====== SOURCE RECORDS ======
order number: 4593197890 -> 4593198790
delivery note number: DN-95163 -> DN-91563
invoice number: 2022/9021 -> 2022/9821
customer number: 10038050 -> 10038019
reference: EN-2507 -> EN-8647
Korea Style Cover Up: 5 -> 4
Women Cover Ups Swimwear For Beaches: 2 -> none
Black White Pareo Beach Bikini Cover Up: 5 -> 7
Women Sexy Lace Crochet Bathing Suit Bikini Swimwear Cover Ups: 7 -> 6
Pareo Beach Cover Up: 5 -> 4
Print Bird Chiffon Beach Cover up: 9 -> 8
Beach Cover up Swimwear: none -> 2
======
### [WORK TO COMPLETE]
Collect every line from the records above that contains the word "Bikini".

### [SOLUTION FOR THIS PROBLEM]
Black White Pareo Beach Bikini Cover Up: 5 -> 7
Women Sexy Lace Crochet Bathing Suit Bikini Swimwear Cover Ups: 7 -> 6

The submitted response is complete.